[Before-and-after change records]
▶
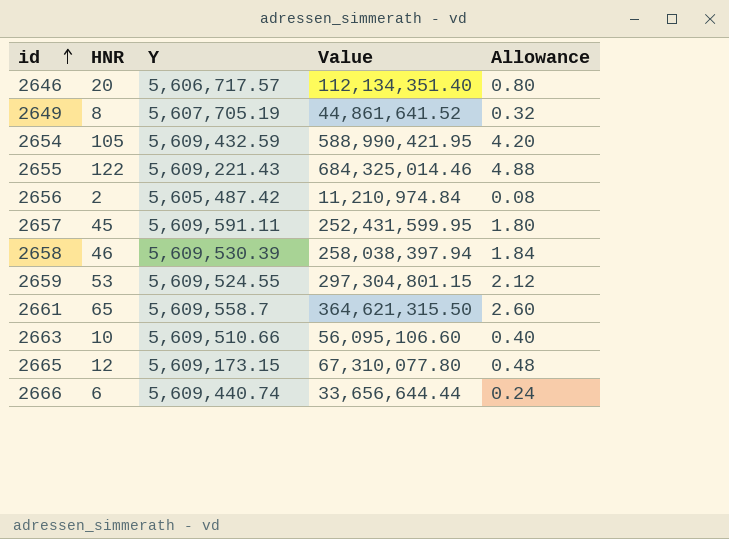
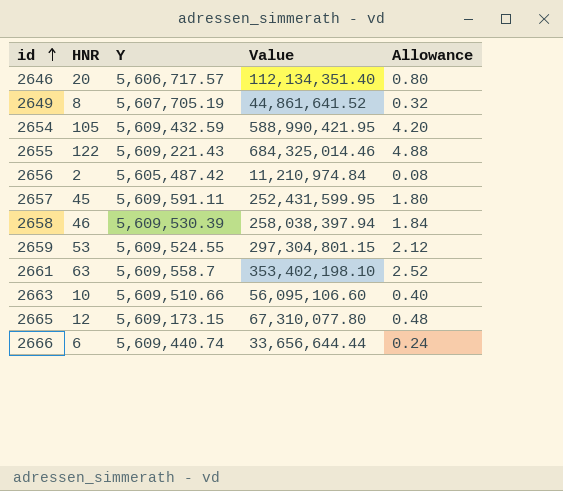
2661 | HNR: 65 -> 63
2661 | Value: 364,621,315.50 -> 353,402,198.10
2661 | Allowance: 2.60 -> 2.52

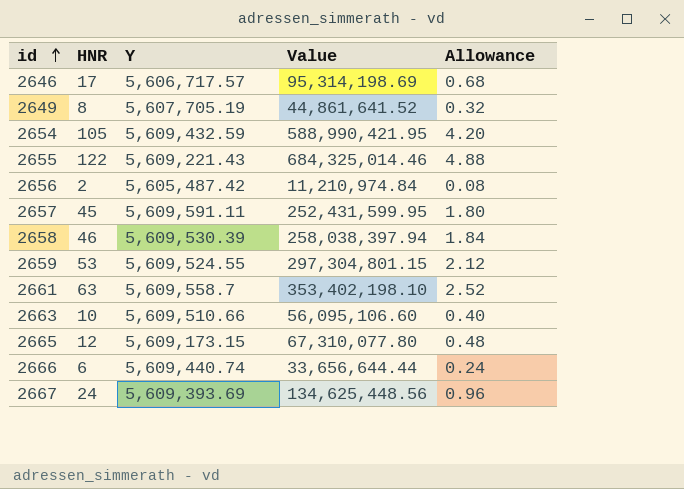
2646 | HNR: 20 -> 17
2646 | Value: 112,134,351.40 -> 95,314,198.69
2646 | Allowance: 0.80 -> 0.68
row 2667: none -> 24 | 5,609,393.69 | 134,625,448.56 | 0.96

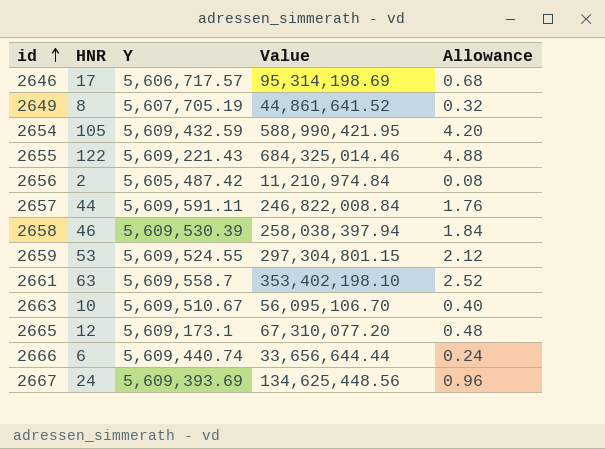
2657 | HNR: 45 -> 44
2657 | Value: 252,431,599.95 -> 246,822,008.84
2657 | Allowance: 1.80 -> 1.76
2663 | Y: 5,609,510.66 -> 5,609,510.67
2663 | Value: 56,095,106.60 -> 56,095,106.70
2665 | Y: 5,609,173.15 -> 5,609,173.1
2665 | Value: 67,310,077.80 -> 67,310,077.20

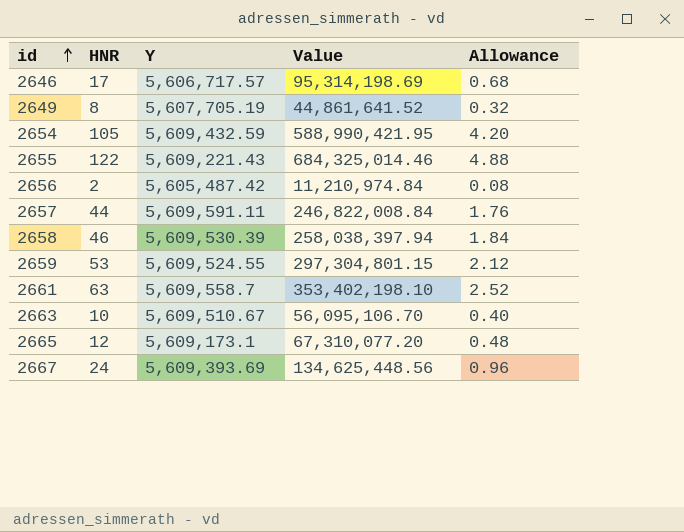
row 2666: 6 | 5,609,440.74 | 33,656,644.44 | 0.24 -> none

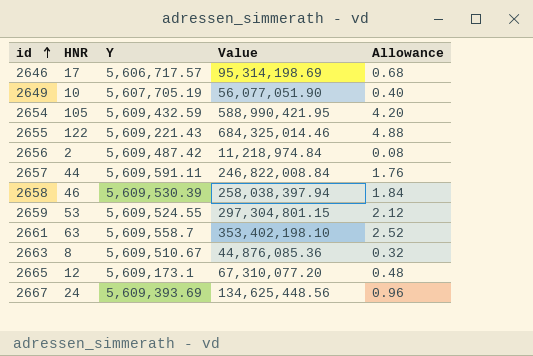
2649 | HNR: 8 -> 10
2649 | Value: 44,861,641.52 -> 56,077,051.90
2649 | Allowance: 0.32 -> 0.40
2656 | Y: 5,605,487.42 -> 5,609,487.42
2656 | Value: 11,210,974.84 -> 11,218,974.84
2663 | HNR: 10 -> 8
2663 | Value: 56,095,106.70 -> 44,876,085.36
2663 | Allowance: 0.40 -> 0.32

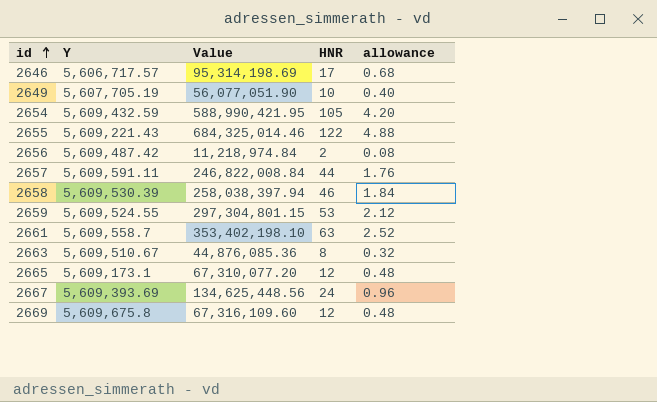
column HNR | position: 2 -> 4
column name: Allowance -> allowance
row 2669: none -> 5,609,675.8 | 67,316,109.60 | 12 | 0.48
◀
**TASK DIRECTIONS**
Print, word for word, the lines above that run from the line containing "2646 | Allowance: 0.80 -> 0.68" to the line containing "column name: Allowance -> allowance", both included. Keep the pictures out.

**ANSWER FOR THE TASK**
2646 | Allowance: 0.80 -> 0.68
row 2667: none -> 24 | 5,609,393.69 | 134,625,448.56 | 0.96

2657 | HNR: 45 -> 44
2657 | Value: 252,431,599.95 -> 246,822,008.84
2657 | Allowance: 1.80 -> 1.76
2663 | Y: 5,609,510.66 -> 5,609,510.67
2663 | Value: 56,095,106.60 -> 56,095,106.70
2665 | Y: 5,609,173.15 -> 5,609,173.1
2665 | Value: 67,310,077.80 -> 67,310,077.20

row 2666: 6 | 5,609,440.74 | 33,656,644.44 | 0.24 -> none

2649 | HNR: 8 -> 10
2649 | Value: 44,861,641.52 -> 56,077,051.90
2649 | Allowance: 0.32 -> 0.40
2656 | Y: 5,605,487.42 -> 5,609,487.42
2656 | Value: 11,210,974.84 -> 11,218,974.84
2663 | HNR: 10 -> 8
2663 | Value: 56,095,106.70 -> 44,876,085.36
2663 | Allowance: 0.40 -> 0.32

column HNR | position: 2 -> 4
column name: Allowance -> allowance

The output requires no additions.